Set down a faithful copy of every record, and skip the pictures in it.

┌─ Data to process

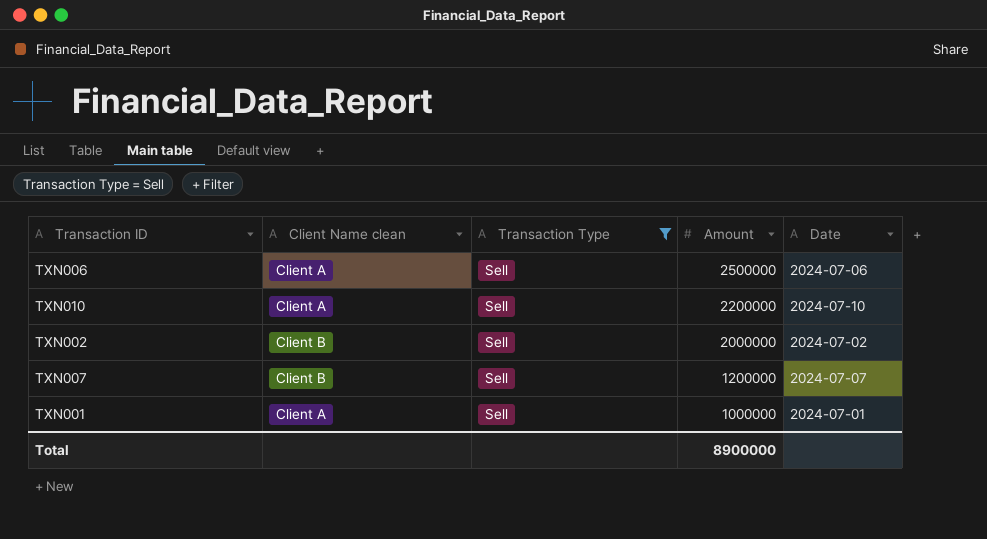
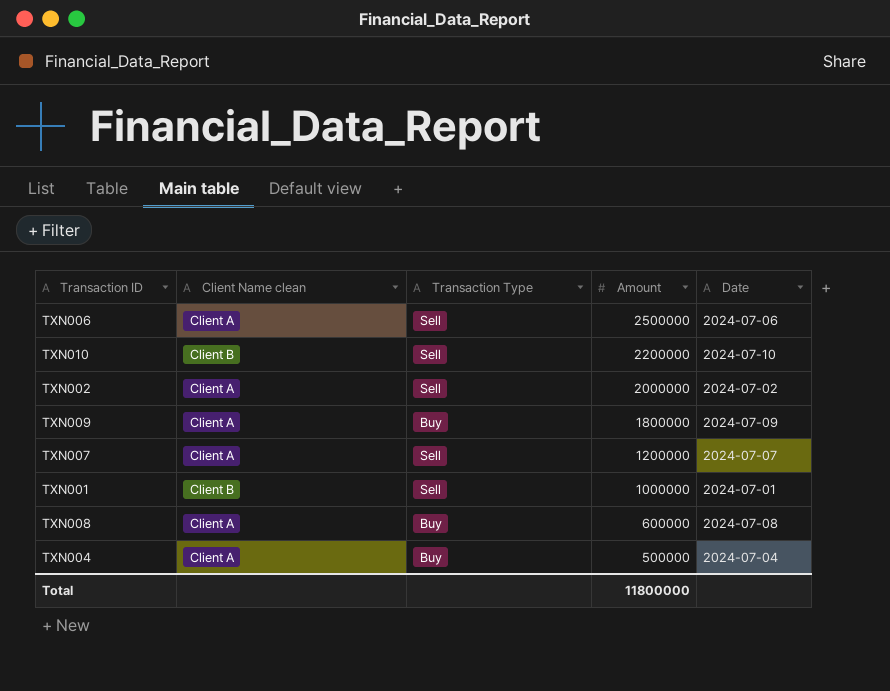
filter: Transaction Type = Sell -> none
TXN010 | Client Name clean: Client A -> Client B
TXN002 | Client Name clean: Client B -> Client A
TXN007 | Client Name clean: Client B -> Client A
TXN001 | Client Name clean: Client A -> Client B
Total | Amount: 8900000 -> 11800000

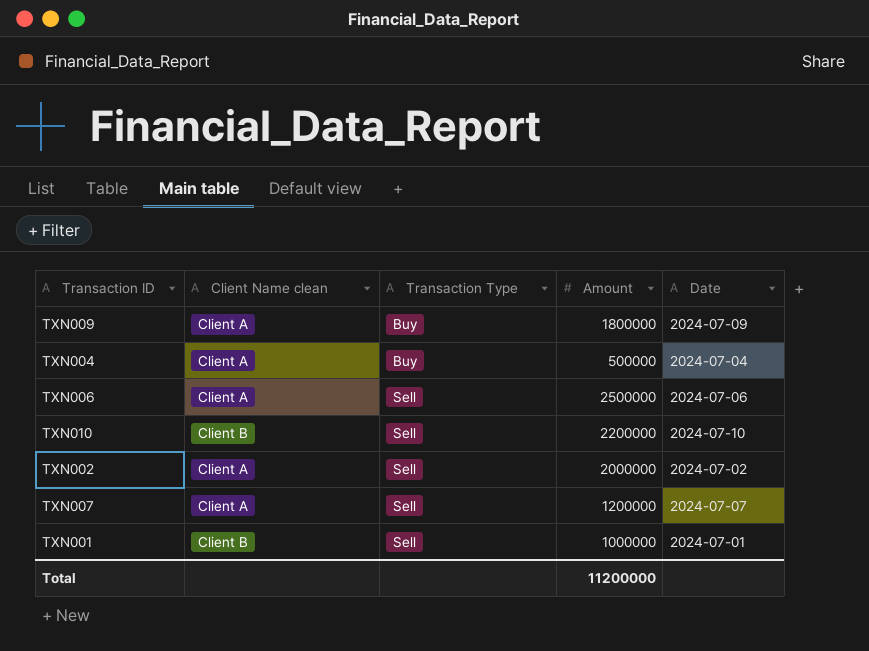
row order: Amount descending -> Transaction Type ascending
row TXN008: Client A | Buy | 600000 | 2024-07-08 -> none
Total | Amount: 11800000 -> 11200000

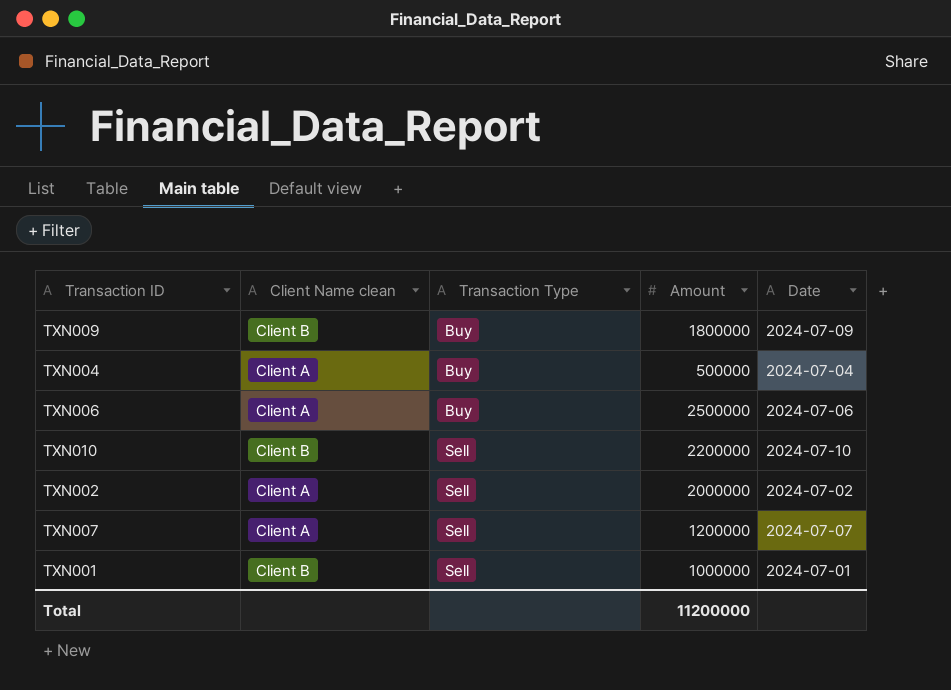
TXN009 | Client Name clean: Client A -> Client B
TXN006 | Transaction Type: Sell -> Buy

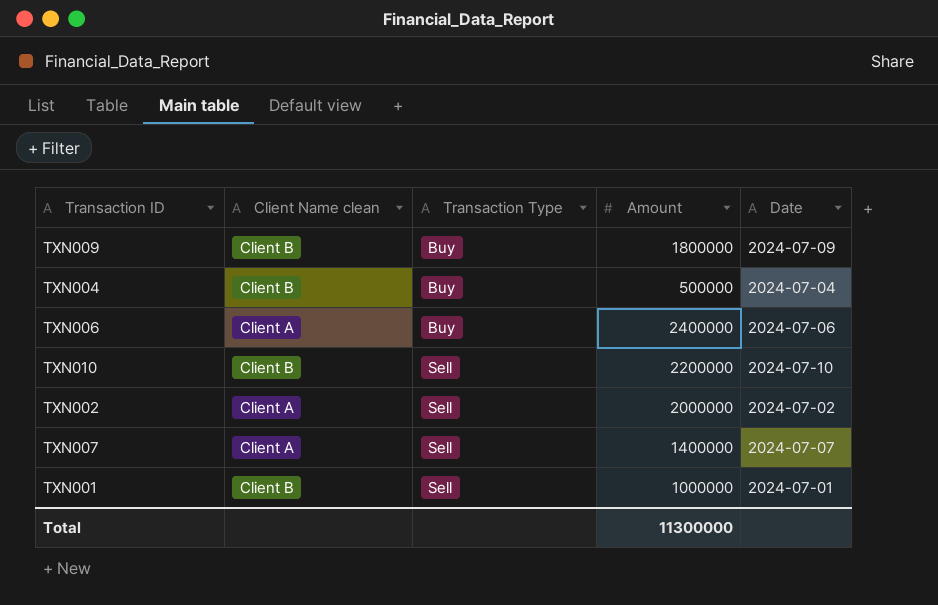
TXN004 | Client Name clean: Client A -> Client B
TXN006 | Amount: 2500000 -> 2400000
TXN007 | Amount: 1200000 -> 1400000
Total | Amount: 11200000 -> 11300000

└─

> Output of the exercise
filter: Transaction Type = Sell -> none
TXN010 | Client Name clean: Client A -> Client B
TXN002 | Client Name clean: Client B -> Client A
TXN007 | Client Name clean: Client B -> Client A
TXN001 | Client Name clean: Client A -> Client B
Total | Amount: 8900000 -> 11800000

row order: Amount descending -> Transaction Type ascending
row TXN008: Client A | Buy | 600000 | 2024-07-08 -> none
Total | Amount: 11800000 -> 11200000

TXN009 | Client Name clean: Client A -> Client B
TXN006 | Transaction Type: Sell -> Buy

TXN004 | Client Name clean: Client A -> Client B
TXN006 | Amount: 2500000 -> 2400000
TXN007 | Amount: 1200000 -> 1400000
Total | Amount: 11200000 -> 11300000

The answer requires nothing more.